Source records
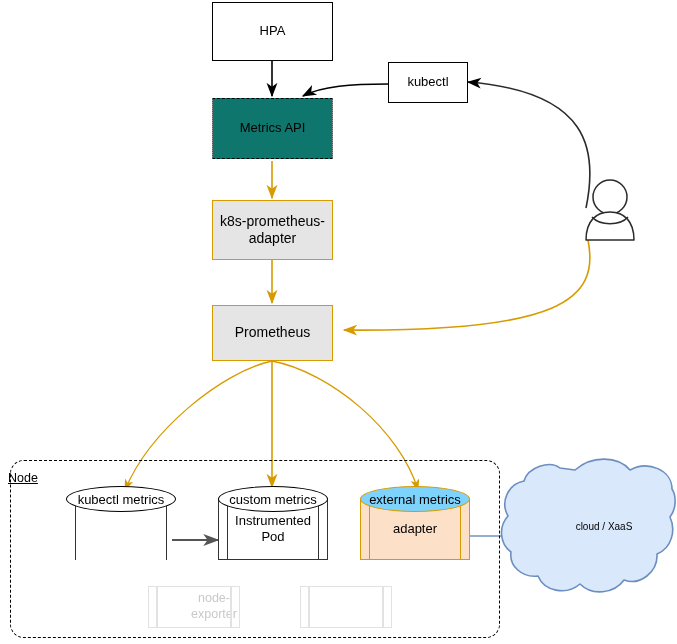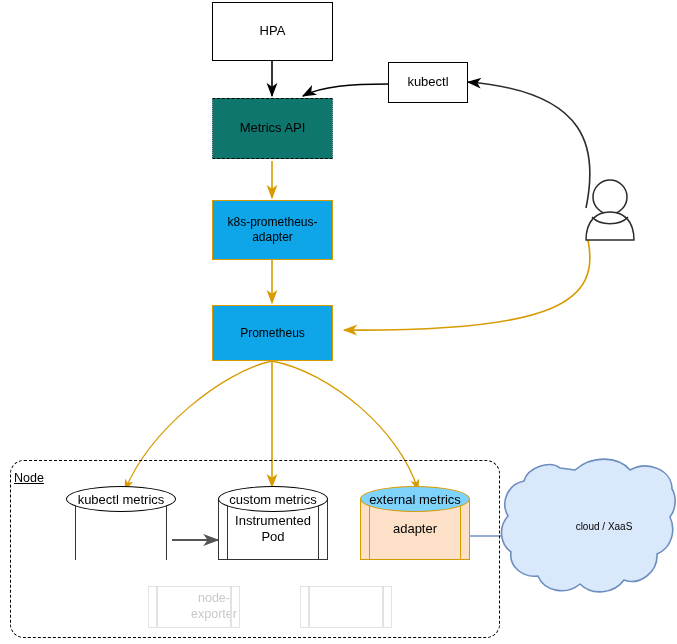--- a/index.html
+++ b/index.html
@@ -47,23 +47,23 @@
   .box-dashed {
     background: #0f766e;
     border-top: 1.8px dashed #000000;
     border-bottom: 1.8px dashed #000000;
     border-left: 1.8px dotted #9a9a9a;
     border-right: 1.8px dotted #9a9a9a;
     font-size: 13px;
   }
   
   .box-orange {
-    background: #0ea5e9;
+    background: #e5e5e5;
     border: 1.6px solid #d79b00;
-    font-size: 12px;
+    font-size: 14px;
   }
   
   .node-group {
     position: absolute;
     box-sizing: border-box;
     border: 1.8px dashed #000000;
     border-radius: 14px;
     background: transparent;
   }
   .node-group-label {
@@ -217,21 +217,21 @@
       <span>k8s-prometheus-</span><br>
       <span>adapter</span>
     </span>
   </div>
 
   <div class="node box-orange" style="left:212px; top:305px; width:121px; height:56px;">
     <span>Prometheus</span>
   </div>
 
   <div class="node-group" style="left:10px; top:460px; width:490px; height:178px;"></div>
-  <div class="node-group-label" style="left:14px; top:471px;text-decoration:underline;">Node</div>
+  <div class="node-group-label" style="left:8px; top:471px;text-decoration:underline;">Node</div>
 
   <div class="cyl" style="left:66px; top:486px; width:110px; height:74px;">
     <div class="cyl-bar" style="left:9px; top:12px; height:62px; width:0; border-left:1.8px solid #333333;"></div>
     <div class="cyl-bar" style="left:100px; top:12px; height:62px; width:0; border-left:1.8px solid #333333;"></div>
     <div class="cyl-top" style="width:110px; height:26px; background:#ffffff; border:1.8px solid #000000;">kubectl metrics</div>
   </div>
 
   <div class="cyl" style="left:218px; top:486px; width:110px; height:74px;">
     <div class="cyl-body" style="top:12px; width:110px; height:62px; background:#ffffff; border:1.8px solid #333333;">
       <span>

• How to complete this task
Only the pictures stay out; the rest of the entries above must be written out exactly.

• Solution
--- a/index.html
+++ b/index.html
@@ -47,23 +47,23 @@
   .box-dashed {
     background: #0f766e;
     border-top: 1.8px dashed #000000;
     border-bottom: 1.8px dashed #000000;
     border-left: 1.8px dotted #9a9a9a;
     border-right: 1.8px dotted #9a9a9a;
     font-size: 13px;
   }
   
   .box-orange {
-    background: #0ea5e9;
+    background: #e5e5e5;
     border: 1.6px solid #d79b00;
-    font-size: 12px;
+    font-size: 14px;
   }
   
   .node-group {
     position: absolute;
     box-sizing: border-box;
     border: 1.8px dashed #000000;
     border-radius: 14px;
     background: transparent;
   }
   .node-group-label {
@@ -217,21 +217,21 @@
       <span>k8s-prometheus-</span><br>
       <span>adapter</span>
     </span>
   </div>
 
   <div class="node box-orange" style="left:212px; top:305px; width:121px; height:56px;">
     <span>Prometheus</span>
   </div>
 
   <div class="node-group" style="left:10px; top:460px; width:490px; height:178px;"></div>
-  <div class="node-group-label" style="left:14px; top:471px;text-decoration:underline;">Node</div>
+  <div class="node-group-label" style="left:8px; top:471px;text-decoration:underline;">Node</div>
 
   <div class="cyl" style="left:66px; top:486px; width:110px; height:74px;">
     <div class="cyl-bar" style="left:9px; top:12px; height:62px; width:0; border-left:1.8px solid #333333;"></div>
     <div class="cyl-bar" style="left:100px; top:12px; height:62px; width:0; border-left:1.8px solid #333333;"></div>
     <div class="cyl-top" style="width:110px; height:26px; background:#ffffff; border:1.8px solid #000000;">kubectl metrics</div>
   </div>
 
   <div class="cyl" style="left:218px; top:486px; width:110px; height:74px;">
     <div class="cyl-body" style="top:12px; width:110px; height:62px; background:#ffffff; border:1.8px solid #333333;">
       <span>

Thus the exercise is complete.